--- TASK INPUTS Enclosed Below ---

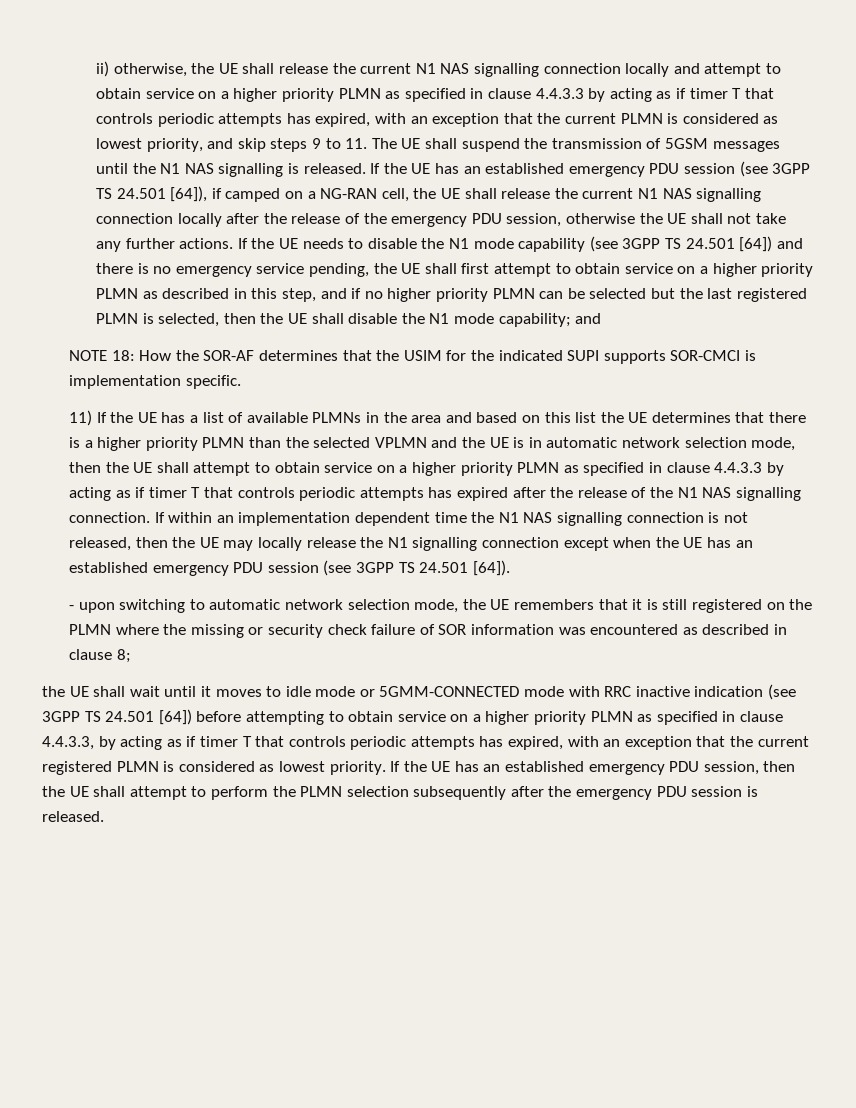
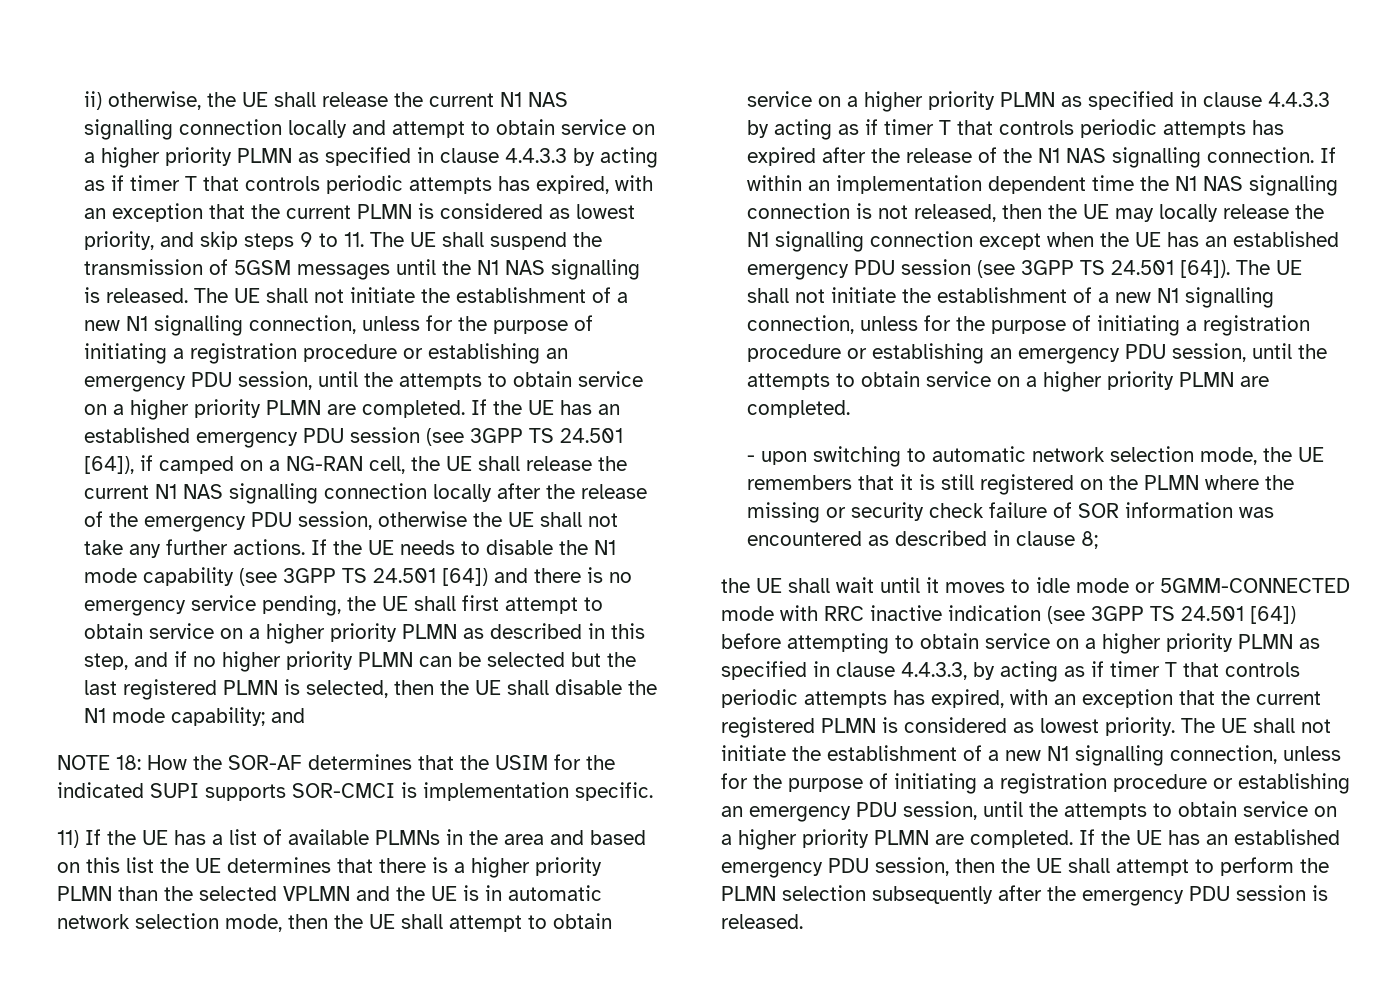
- ii) otherwise, the UE shall release the current N1 NAS signalling connection locally and attempt to obtain service on a higher priority PLMN as specified in clause 4.4.3.3 by acting as if timer T that controls periodic attempts has expired, with an exception that the current PLMN is considered as lowest priority, and skip steps 9 to 11. The UE shall suspend the transmission of 5GSM messages until the N1 NAS signalling is released.
+ ii) otherwise, the UE shall release the current N1 NAS signalling connection locally and attempt to obtain service on a higher priority PLMN as specified in clause 4.4.3.3 by acting as if timer T that controls periodic attempts has expired, with an exception that the current PLMN is considered as lowest priority, and skip steps 9 to 11. The UE shall suspend the transmission of 5GSM messages until the N1 NAS signalling is released. The UE shall not initiate the establishment of a new N1 signalling connection, unless for the purpose of initiating a registration procedure or establishing an emergency PDU session, until the attempts to obtain service on a higher priority PLMN are completed.
- If within an implementation dependent time the N1 NAS signalling connection is not released, then the UE may locally release the N1 signalling connection except when the UE has an established emergency PDU session (see 3GPP TS 24.501 [64]).
+ If within an implementation dependent time the N1 NAS signalling connection is not released, then the UE may locally release the N1 signalling connection except when the UE has an established emergency PDU session (see 3GPP TS 24.501 [64]). The UE shall not initiate the establishment of a new N1 signalling connection, unless for the purpose of initiating a registration procedure or establishing an emergency PDU session, until the attempts to obtain service on a higher priority PLMN are completed.
- the UE shall wait until it moves to idle mode or 5GMM-CONNECTED mode with RRC inactive indication (see 3GPP TS 24.501 [64]) before attempting to obtain service on a higher priority PLMN as specified in clause 4.4.3.3, by acting as if timer T that controls periodic attempts has expired, with an exception that the current registered PLMN is considered as lowest priority.
+ the UE shall wait until it moves to idle mode or 5GMM-CONNECTED mode with RRC inactive indication (see 3GPP TS 24.501 [64]) before attempting to obtain service on a higher priority PLMN as specified in clause 4.4.3.3, by acting as if timer T that controls periodic attempts has expired, with an exception that the current registered PLMN is considered as lowest priority. The UE shall not initiate the establishment of a new N1 signalling connection, unless for the purpose of initiating a registration procedure or establishing an emergency PDU session, until the attempts to obtain service on a higher priority PLMN are completed.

--- End of Enclosed TASK INPUTS ---

■ **TASK DIRECTIONS**: Extract every line above containing the word "before".

■ **RESULT OF THIS TASK**:
- the UE shall wait until it moves to idle mode or 5GMM-CONNECTED mode with RRC inactive indication (see 3GPP TS 24.501 [64]) before attempting to obtain service on a higher priority PLMN as specified in clause 4.4.3.3, by acting as if timer T that controls periodic attempts has expired, with an exception that the current registered PLMN is considered as lowest priority.
+ the UE shall wait until it moves to idle mode or 5GMM-CONNECTED mode with RRC inactive indication (see 3GPP TS 24.501 [64]) before attempting to obtain service on a higher priority PLMN as specified in clause 4.4.3.3, by acting as if timer T that controls periodic attempts has expired, with an exception that the current registered PLMN is considered as lowest priority. The UE shall not initiate the establishment of a new N1 signalling connection, unless for the purpose of initiating a registration procedure or establishing an emergency PDU session, until the attempts to obtain service on a higher priority PLMN are completed.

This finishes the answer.